Wednesday, August 17, 2011

Wigging Out to a Syncopated Beat

I’ve said goodbye to the wigs. I now feel like I appear as a deranged mental patient who got a hold of a pair of clippers. No one in their right mind would select this as a hair style, but as the saying goes “It will grow.”

With the super-short hair, I feel like I’m holding up a big banner that says “I had cancer!” With the wig, I could pass for normal in crowds and I didn’t constantly feel like I was displaying the fact that I had cancer. Even though I blog about it, I feel like it’s a very personal thing. Sometimes you just want to appear normal. With my hair on display, I feel like I’m flaunting it for the world to see. This whole discussion shows how self-centered I am in that I believe everyone I meet cares about my hair, or lack thereof.

I am trying to find my rhythm. Everyone else seems to be on the same sheet of music. I seem to be working off of something a bit more syncopated. In music, syncopation is defined as the shifting of the nomal accent, usually by stressing the normally unaccented beats. Stevie Wonder was famous for this – Superstition is a great example. Syncopation can be awesome. But I feel like I’m humming my syncopated tune, while everyone else is nodding their heads to strong classic rock beat!

I also find myself in a sea of people that are living life and are excited about the day-to-day things that happen. I am having a hard time getting energized about things that aren’t life or death. And in a way, this is awesome. I’ve been given a perspective that has allowed me to step back and see what is important and to not sweat the small stuff. But there is a flip side to this. If I’m not getting excited about the day-to-day things, then that means I’m not living life to it’s fullest.

Life after cancer is a combination of grief and post-traumatic stress disorder (PTSD). I feel like I’m grieving for the life I had pre-cancer. I was naïve and happy and oblivious to my own mortality. I will never have that again, and that sucks.

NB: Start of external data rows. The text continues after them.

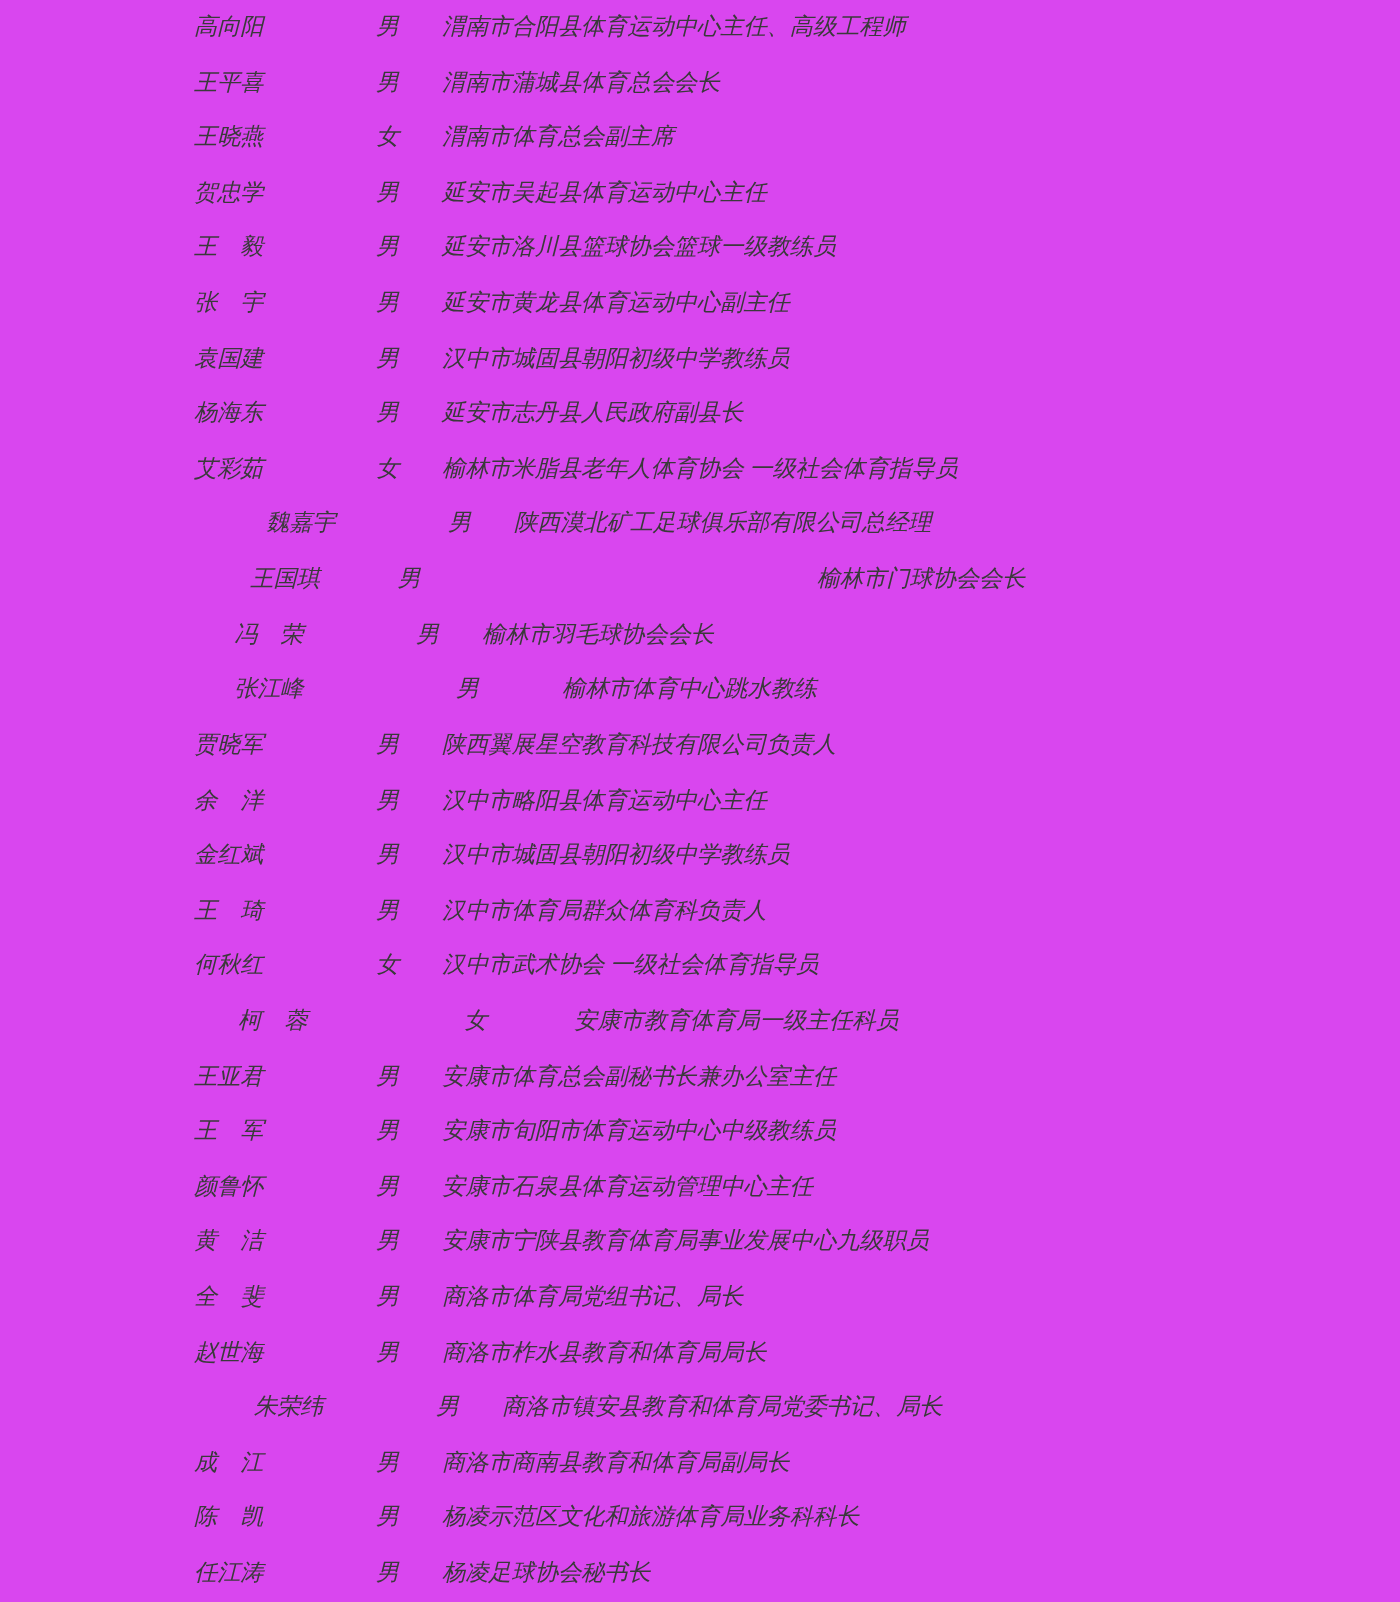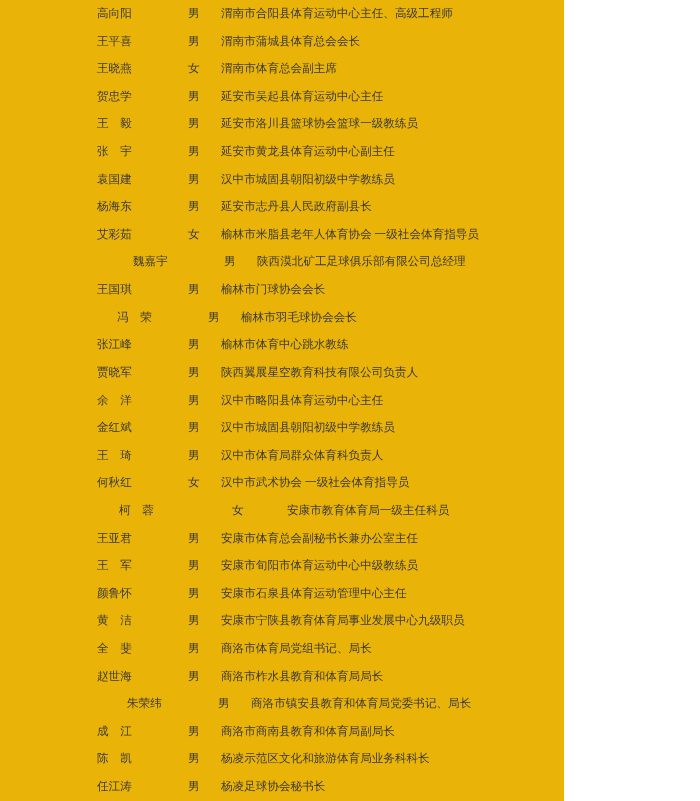--- a/index.html
+++ b/index.html
@@ -9,11 +9,12 @@
   }
   .page {
     position: relative;
-    width: 564px;
+    width: 700px;
     height: 801px;
-    background: #eab308;
+    background: #d946ef;
     overflow: hidden;
     font-family: "Liberation Serif", "DejaVu Serif", serif;
+    font-style: italic;
   }
   .rows {
     width: 100%;

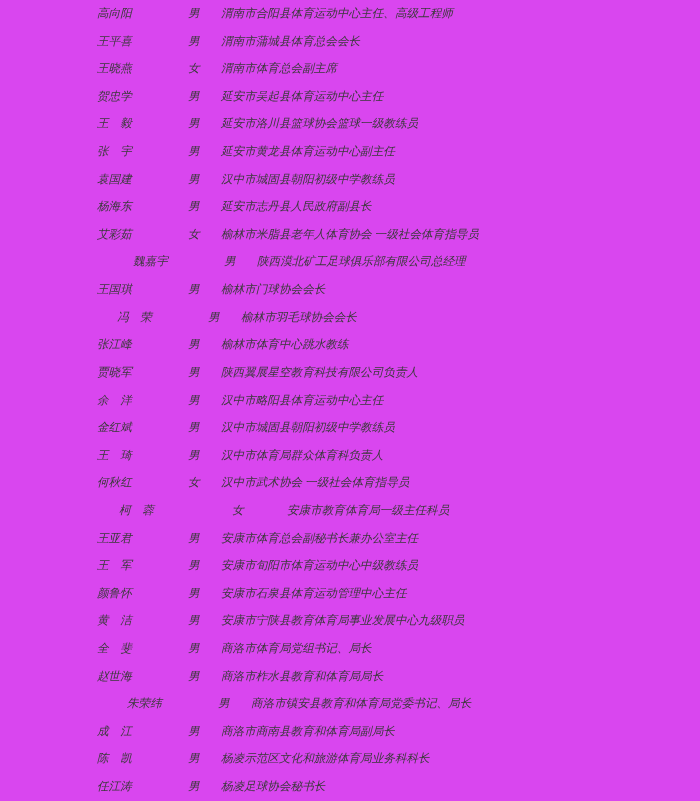--- a/index.html
+++ b/index.html
@@ -105,7 +105,7 @@
     <span class="cell title">陕西漠北矿工足球俱乐部有限公司总经理</span>
   </div>
 
-  <div class="row" style="color: rgb(58, 58, 58);">
+  <div class="row" style="color: rgb(58, 58, 58); text-align: center;">
     <span class="cell name">王国琪</span>
     <span class="cell gender">男</span>
     <span class="cell title">榆林市门球协会会长</span>

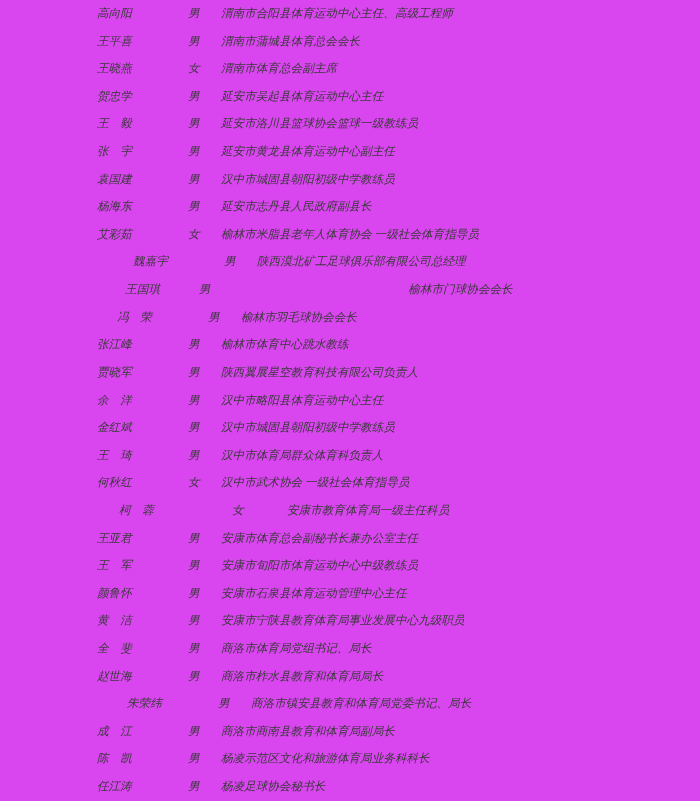--- a/index.html
+++ b/index.html
@@ -117,7 +117,7 @@
     <span class="cell title">榆林市羽毛球协会会长</span>
   </div>
 
-  <div class="row" style="color: rgb(58, 58, 58);">
+  <div class="row" style="color: rgb(58, 58, 58); gap: 20px;">
     <span class="cell name">张江峰</span>
     <span class="cell gender">男</span>
     <span class="cell title">榆林市体育中心跳水教练</span>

When a person is in danger, it is natural to feel afraid. When someone has PTSD, the reaction to danger becomes changed, and you can feel stressed and frightened even when you are no longer in danger. I still fear cancer. I fear it coming back. My fear is unrational at this point, but I still feel it. Sometimes it overwhelms me. Other times, I’m able to let it fade into the background.

To sum it up, this mental patient is coping the best I can. Each day that passes is another day that I don’t have cancer. And as the old proverb says, I have to stop letting yesterday use up too much of today.